So when all is said and done you can walk away and say "It may have been a bad business decision but it was a good match I enjoyed." That's a good thing for you but for many others you can't blame them for the fact that their memory will be a good match, but not one for the books or that really did anything for either man, meanwhile they will remember their frustrations about what the match could have meant if the bookers had followed out what seemed to make sense. In the grand scheme of things its quite possible that match will be a notable part of the story in how Morrison never got his big shot or Miz's title reign never really worked.

And hell, consider the bigger picture. 10 or so years ago I wasn't arguing with my friends over the business logic of Goldberg/Hogan. I was just excited and talking to friends how it was a sure thing we'd be watching more Nitro than RAW on Monday. But now, looking back on it, I can't revel in vague memories of fun from a pretty chaotic period of my life and wrestling. That stuff fades. I can however look back and see how that was a bad decision on top of more bad decisions that really helped bring the ship down. And I'll remember the day Vince and Shane appeared on Nitro and the day I knew WCW was dead and the golden era was officially over a lot longer than I'll remember how it felt when Goldberg won the belt.
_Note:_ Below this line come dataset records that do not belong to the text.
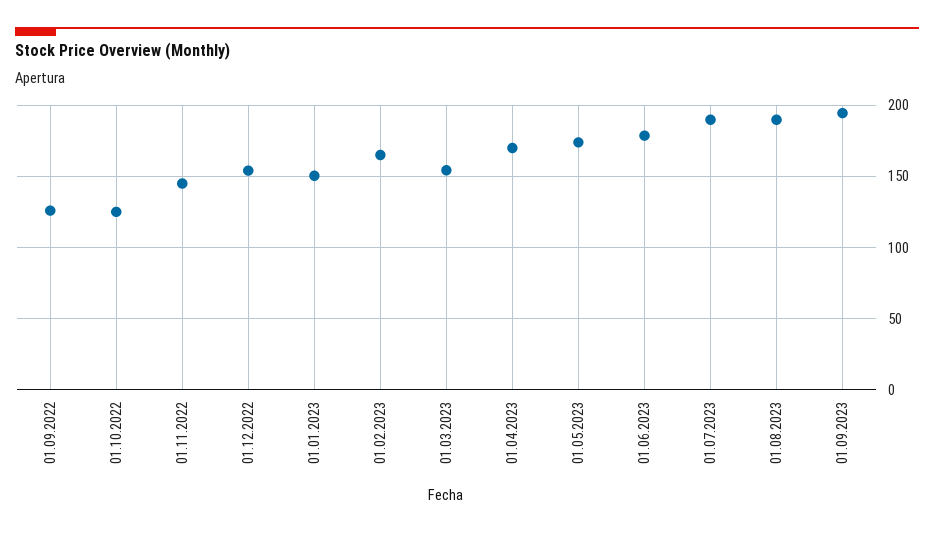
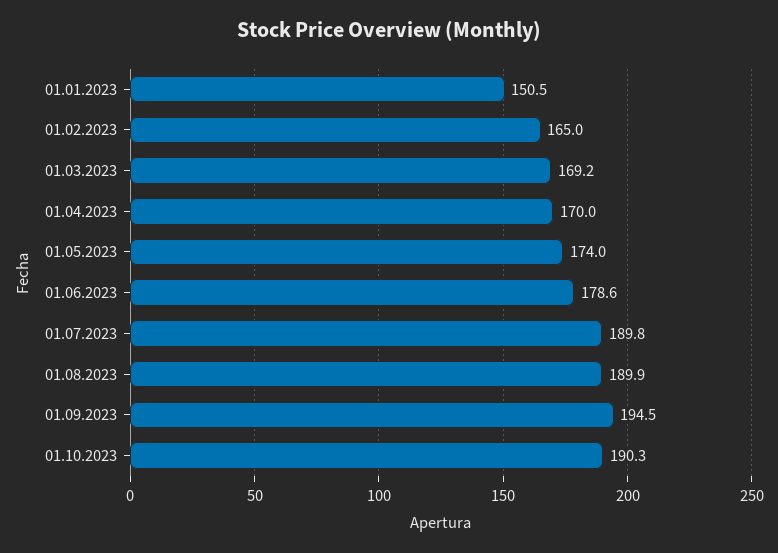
01.09.2022: 125 -> none
01.10.2022: 125 -> none
01.11.2022: 145 -> none
01.12.2022: 155 -> none
01.03.2023: 155 -> 169.2
01.10.2023: none -> 190.3

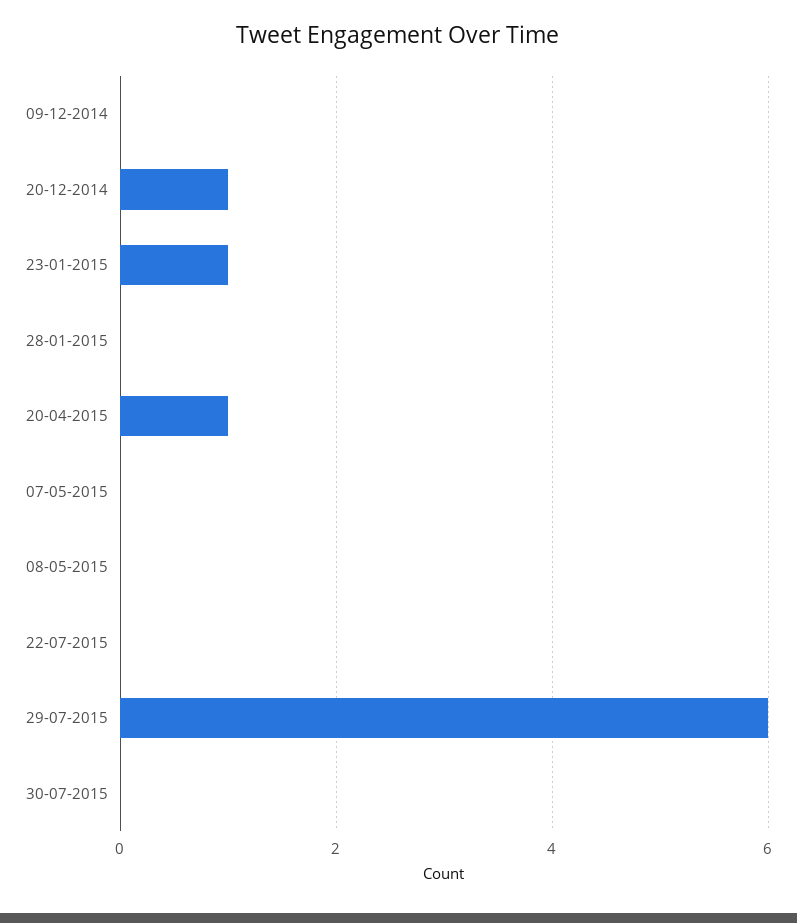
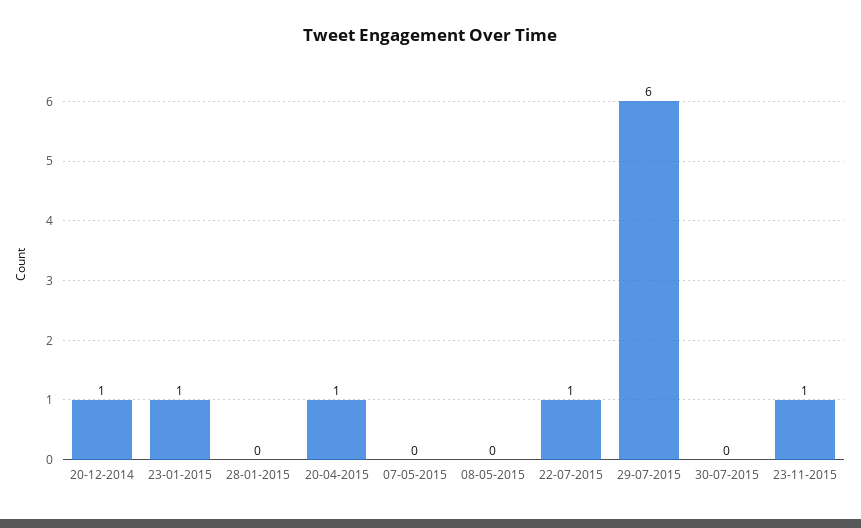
09-12-2014: 0 -> none
22-07-2015: 0 -> 1
23-11-2015: none -> 1

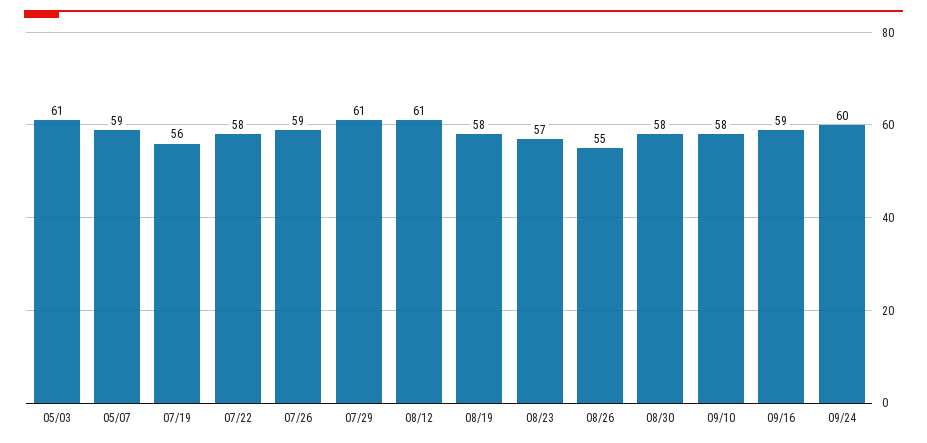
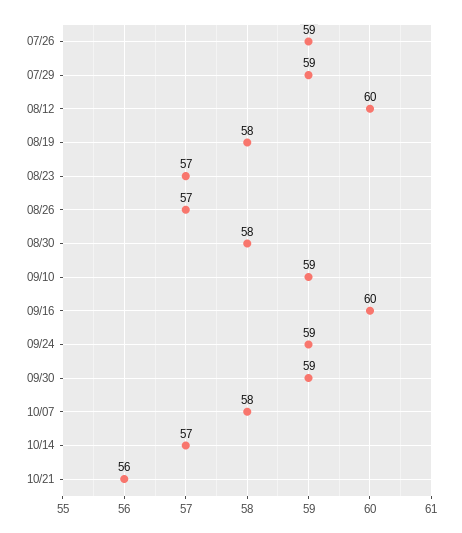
05/03: 61 -> none
05/07: 59 -> none
07/19: 56 -> none
07/22: 58 -> none
07/29: 61 -> 59
08/12: 61 -> 60
08/26: 55 -> 57
09/10: 58 -> 59
09/16: 59 -> 60
09/24: 60 -> 59
09/30: none -> 59
10/07: none -> 58
10/14: none -> 57
10/21: none -> 56

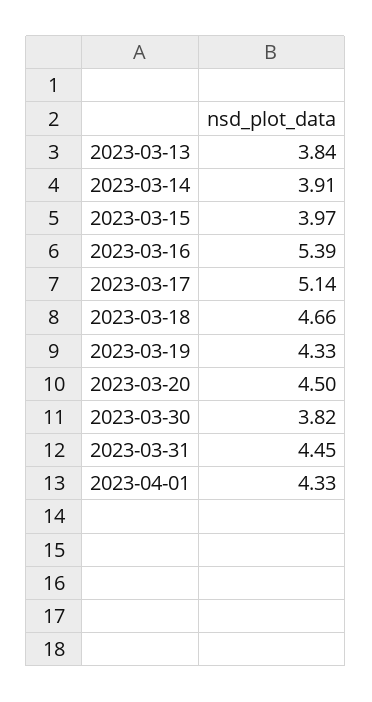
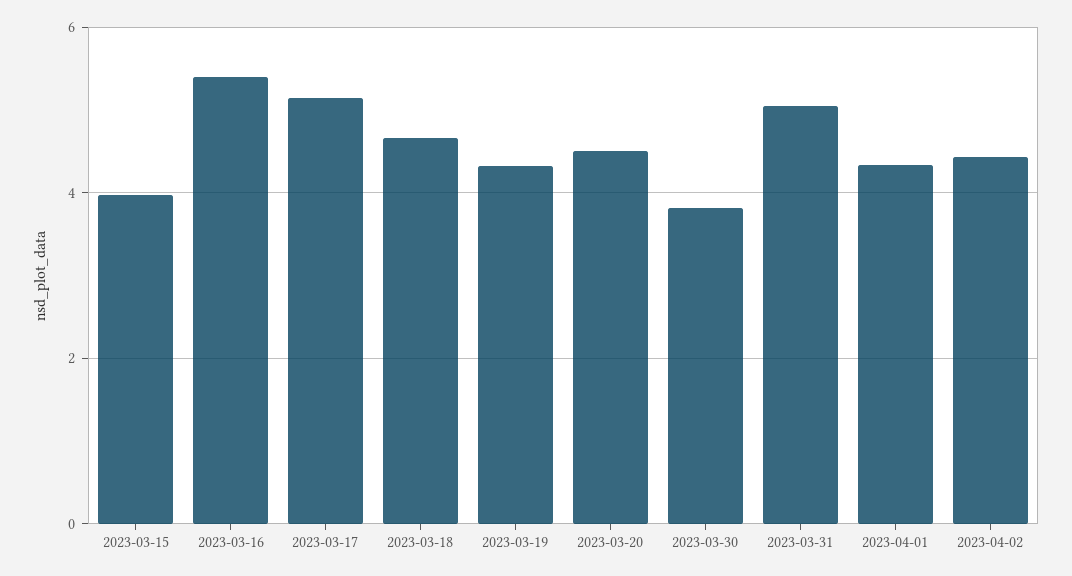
2023-03-13: 3.84 -> none
2023-03-14: 3.91 -> none
2023-03-31: 4.45 -> 5
2023-04-02: none -> 4.4

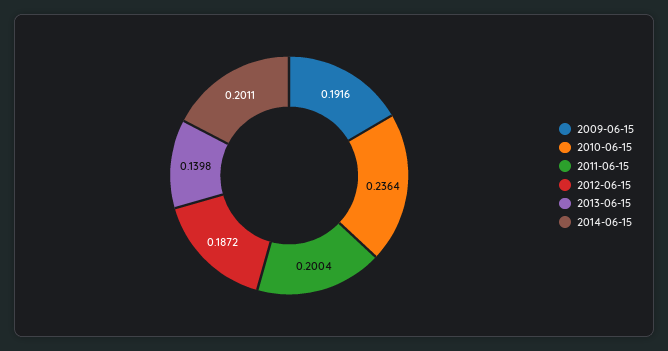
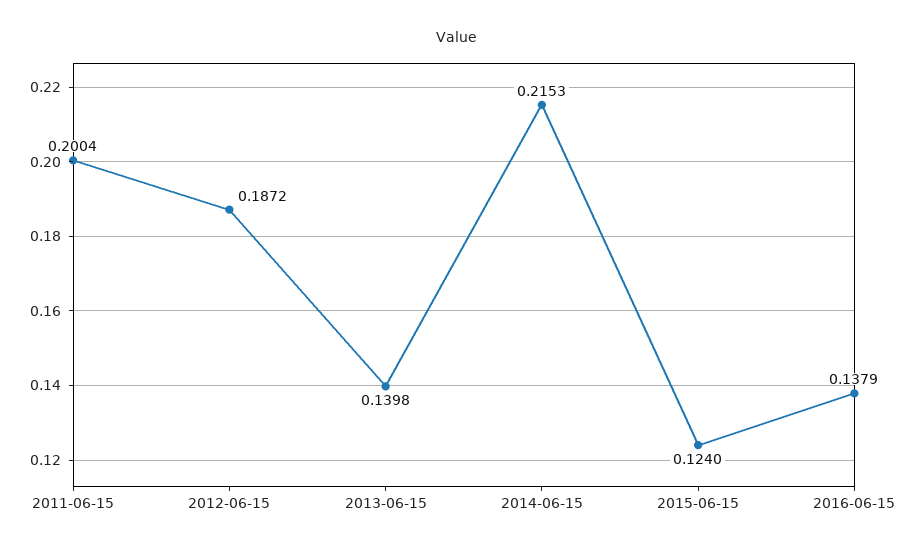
2009-06-15: 0.1916 -> none
2010-06-15: 0.2364 -> none
2014-06-15: 0.2011 -> 0.2153
2015-06-15: none -> 0.124
2016-06-15: none -> 0.1379

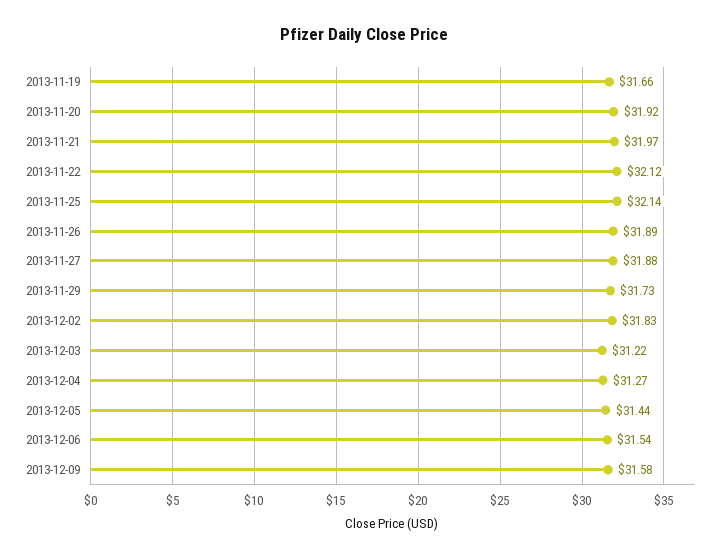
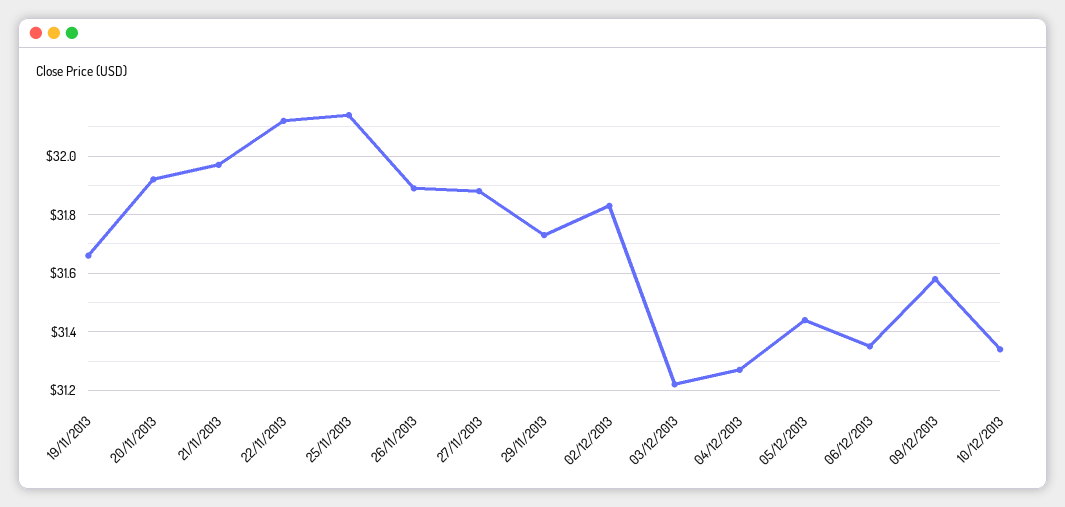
2013-12-06: 31.54 -> 31.35
10/12/2013: none -> 31.35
Also consider that many of the people who complain about such things aren't TOO hard up for wrestling. For many WWE fans they may just appreciate Miz/Morrison as a good match on a show where they so rarely happen. But when other fans have SD, Superstars, maybe even Impact, ROH on HDnet, the internet, and DVDs then they're not going to say "I just appreciate getting a good match on Monday night" because that's not enough. Appeasing them with scraps doesn't work because they're not hungry enough to think that's a life saver. They're really just frustrated and tired.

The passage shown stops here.